*** Opening Source data ***

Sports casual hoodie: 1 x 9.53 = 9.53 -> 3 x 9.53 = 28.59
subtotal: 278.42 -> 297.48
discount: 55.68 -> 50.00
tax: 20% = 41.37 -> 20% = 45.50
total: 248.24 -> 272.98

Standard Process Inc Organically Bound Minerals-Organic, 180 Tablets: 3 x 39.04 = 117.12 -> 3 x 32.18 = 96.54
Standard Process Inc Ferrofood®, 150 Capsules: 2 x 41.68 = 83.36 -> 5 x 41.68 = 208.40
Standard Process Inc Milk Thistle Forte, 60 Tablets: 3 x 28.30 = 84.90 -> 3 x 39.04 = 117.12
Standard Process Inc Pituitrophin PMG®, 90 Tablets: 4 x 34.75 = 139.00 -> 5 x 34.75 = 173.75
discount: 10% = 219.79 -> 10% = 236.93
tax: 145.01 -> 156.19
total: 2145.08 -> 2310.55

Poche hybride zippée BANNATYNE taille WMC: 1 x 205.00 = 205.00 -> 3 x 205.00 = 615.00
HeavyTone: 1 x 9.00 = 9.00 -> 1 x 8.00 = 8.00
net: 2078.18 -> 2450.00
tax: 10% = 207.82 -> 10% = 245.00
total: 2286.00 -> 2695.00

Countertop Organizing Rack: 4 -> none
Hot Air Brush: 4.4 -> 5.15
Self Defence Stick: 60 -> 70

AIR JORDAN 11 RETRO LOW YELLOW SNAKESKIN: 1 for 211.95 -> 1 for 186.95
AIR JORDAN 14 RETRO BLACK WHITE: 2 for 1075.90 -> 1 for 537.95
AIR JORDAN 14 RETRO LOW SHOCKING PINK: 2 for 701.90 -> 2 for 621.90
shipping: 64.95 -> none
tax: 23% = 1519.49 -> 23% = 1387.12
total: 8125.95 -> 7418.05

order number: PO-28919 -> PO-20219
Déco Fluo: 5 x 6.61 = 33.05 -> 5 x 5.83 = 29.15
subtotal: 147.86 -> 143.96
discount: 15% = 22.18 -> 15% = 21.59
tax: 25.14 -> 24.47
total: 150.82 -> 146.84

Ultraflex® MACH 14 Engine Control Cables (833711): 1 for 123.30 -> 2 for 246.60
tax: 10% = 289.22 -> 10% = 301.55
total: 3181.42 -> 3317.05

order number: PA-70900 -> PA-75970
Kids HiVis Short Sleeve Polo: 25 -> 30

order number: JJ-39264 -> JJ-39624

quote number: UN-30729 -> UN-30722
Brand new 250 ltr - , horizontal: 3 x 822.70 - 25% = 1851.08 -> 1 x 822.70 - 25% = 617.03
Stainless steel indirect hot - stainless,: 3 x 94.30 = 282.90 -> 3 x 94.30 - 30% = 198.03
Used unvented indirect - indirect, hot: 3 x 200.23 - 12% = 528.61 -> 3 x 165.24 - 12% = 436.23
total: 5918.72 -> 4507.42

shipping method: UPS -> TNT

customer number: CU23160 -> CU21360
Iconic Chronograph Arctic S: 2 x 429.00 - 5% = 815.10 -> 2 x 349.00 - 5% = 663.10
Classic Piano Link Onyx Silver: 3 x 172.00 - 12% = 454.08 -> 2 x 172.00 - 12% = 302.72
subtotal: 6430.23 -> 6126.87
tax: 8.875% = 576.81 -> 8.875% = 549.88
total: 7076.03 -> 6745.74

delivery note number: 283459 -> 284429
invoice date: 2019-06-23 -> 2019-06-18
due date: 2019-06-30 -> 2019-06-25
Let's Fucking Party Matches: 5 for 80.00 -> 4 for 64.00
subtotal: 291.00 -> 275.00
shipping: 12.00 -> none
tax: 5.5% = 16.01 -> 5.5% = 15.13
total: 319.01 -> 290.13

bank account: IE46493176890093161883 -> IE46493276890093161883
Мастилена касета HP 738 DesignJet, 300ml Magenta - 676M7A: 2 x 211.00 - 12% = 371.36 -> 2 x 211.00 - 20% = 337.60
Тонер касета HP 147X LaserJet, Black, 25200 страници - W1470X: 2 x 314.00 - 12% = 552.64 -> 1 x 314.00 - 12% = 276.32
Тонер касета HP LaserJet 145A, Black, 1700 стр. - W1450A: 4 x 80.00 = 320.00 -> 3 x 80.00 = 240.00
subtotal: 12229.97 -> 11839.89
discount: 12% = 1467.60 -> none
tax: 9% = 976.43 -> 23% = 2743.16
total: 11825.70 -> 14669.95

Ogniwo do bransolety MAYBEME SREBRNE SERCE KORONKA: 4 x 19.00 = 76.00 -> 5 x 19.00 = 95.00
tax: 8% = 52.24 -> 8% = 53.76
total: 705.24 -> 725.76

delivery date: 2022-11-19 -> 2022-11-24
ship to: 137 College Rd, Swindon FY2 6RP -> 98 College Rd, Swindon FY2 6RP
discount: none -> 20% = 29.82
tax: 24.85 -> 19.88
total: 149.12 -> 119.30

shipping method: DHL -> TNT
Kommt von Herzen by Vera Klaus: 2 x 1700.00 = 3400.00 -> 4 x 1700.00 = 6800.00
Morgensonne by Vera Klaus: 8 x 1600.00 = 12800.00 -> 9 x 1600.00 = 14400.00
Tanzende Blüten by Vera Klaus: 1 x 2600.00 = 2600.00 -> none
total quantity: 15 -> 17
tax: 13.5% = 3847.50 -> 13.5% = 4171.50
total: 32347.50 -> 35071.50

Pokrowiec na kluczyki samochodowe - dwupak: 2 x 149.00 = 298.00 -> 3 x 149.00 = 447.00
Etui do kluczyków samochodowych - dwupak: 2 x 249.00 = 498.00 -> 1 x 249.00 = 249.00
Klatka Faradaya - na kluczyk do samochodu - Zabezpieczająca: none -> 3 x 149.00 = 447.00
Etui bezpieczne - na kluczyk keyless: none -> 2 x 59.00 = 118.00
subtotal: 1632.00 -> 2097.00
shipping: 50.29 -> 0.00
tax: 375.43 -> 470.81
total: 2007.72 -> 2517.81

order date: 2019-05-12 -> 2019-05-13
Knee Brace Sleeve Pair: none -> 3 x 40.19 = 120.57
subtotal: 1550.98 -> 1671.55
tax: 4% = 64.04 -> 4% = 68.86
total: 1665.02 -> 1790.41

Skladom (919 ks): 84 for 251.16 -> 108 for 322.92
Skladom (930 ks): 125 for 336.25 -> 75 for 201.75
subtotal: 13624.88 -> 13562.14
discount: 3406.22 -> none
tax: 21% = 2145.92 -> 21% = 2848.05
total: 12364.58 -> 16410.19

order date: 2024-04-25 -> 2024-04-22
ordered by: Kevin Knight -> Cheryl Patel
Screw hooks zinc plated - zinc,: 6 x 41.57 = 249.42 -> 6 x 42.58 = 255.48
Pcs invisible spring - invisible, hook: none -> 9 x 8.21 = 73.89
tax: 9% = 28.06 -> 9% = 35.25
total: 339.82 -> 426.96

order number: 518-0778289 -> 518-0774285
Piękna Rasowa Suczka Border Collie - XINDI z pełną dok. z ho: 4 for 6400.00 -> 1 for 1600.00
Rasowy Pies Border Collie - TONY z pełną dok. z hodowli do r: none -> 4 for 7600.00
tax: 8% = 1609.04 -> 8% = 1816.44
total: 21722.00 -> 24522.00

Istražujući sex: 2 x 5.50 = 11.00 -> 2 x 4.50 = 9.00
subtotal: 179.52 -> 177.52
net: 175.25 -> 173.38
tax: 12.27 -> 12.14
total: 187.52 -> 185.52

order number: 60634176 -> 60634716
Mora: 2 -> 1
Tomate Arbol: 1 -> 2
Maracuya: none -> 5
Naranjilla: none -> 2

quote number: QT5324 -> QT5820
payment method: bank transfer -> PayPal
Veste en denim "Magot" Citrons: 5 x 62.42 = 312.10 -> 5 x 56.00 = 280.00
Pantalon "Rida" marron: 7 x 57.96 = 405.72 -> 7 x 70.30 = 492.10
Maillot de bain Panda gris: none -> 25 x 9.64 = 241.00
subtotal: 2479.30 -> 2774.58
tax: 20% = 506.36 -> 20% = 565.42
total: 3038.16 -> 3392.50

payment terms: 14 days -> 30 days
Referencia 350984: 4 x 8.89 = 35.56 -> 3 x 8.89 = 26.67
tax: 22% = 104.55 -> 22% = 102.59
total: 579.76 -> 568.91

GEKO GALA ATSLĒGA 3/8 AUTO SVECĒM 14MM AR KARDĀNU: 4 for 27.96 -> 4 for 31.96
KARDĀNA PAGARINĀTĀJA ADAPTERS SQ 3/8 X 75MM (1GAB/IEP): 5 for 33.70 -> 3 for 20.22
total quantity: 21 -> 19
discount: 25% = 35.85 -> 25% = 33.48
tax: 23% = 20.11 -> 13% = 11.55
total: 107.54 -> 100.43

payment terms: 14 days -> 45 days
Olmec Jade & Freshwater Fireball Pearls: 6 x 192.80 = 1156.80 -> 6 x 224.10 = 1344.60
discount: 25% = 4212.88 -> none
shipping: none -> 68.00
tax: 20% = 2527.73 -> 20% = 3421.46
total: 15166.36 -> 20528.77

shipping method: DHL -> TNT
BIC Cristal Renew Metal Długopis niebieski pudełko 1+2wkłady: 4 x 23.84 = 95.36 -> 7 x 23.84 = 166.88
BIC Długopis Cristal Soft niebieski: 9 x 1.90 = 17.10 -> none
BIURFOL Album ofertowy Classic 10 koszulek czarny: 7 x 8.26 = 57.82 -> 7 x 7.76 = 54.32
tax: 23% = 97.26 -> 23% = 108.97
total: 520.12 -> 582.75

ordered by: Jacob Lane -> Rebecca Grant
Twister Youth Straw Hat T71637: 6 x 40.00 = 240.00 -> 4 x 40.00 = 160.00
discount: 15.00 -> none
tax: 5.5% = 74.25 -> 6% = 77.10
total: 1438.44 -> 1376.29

*** Closing Source data ***

Transcribe each line of the data above, unaltered, from the one where "tax: 145.01 -> 156.19" appears to the one where "total: 150.82 -> 146.84" appears, inclusive of both.

tax: 145.01 -> 156.19
total: 2145.08 -> 2310.55

Poche hybride zippée BANNATYNE taille WMC: 1 x 205.00 = 205.00 -> 3 x 205.00 = 615.00
HeavyTone: 1 x 9.00 = 9.00 -> 1 x 8.00 = 8.00
net: 2078.18 -> 2450.00
tax: 10% = 207.82 -> 10% = 245.00
total: 2286.00 -> 2695.00

Countertop Organizing Rack: 4 -> none
Hot Air Brush: 4.4 -> 5.15
Self Defence Stick: 60 -> 70

AIR JORDAN 11 RETRO LOW YELLOW SNAKESKIN: 1 for 211.95 -> 1 for 186.95
AIR JORDAN 14 RETRO BLACK WHITE: 2 for 1075.90 -> 1 for 537.95
AIR JORDAN 14 RETRO LOW SHOCKING PINK: 2 for 701.90 -> 2 for 621.90
shipping: 64.95 -> none
tax: 23% = 1519.49 -> 23% = 1387.12
total: 8125.95 -> 7418.05

order number: PO-28919 -> PO-20219
Déco Fluo: 5 x 6.61 = 33.05 -> 5 x 5.83 = 29.15
subtotal: 147.86 -> 143.96
discount: 15% = 22.18 -> 15% = 21.59
tax: 25.14 -> 24.47
total: 150.82 -> 146.84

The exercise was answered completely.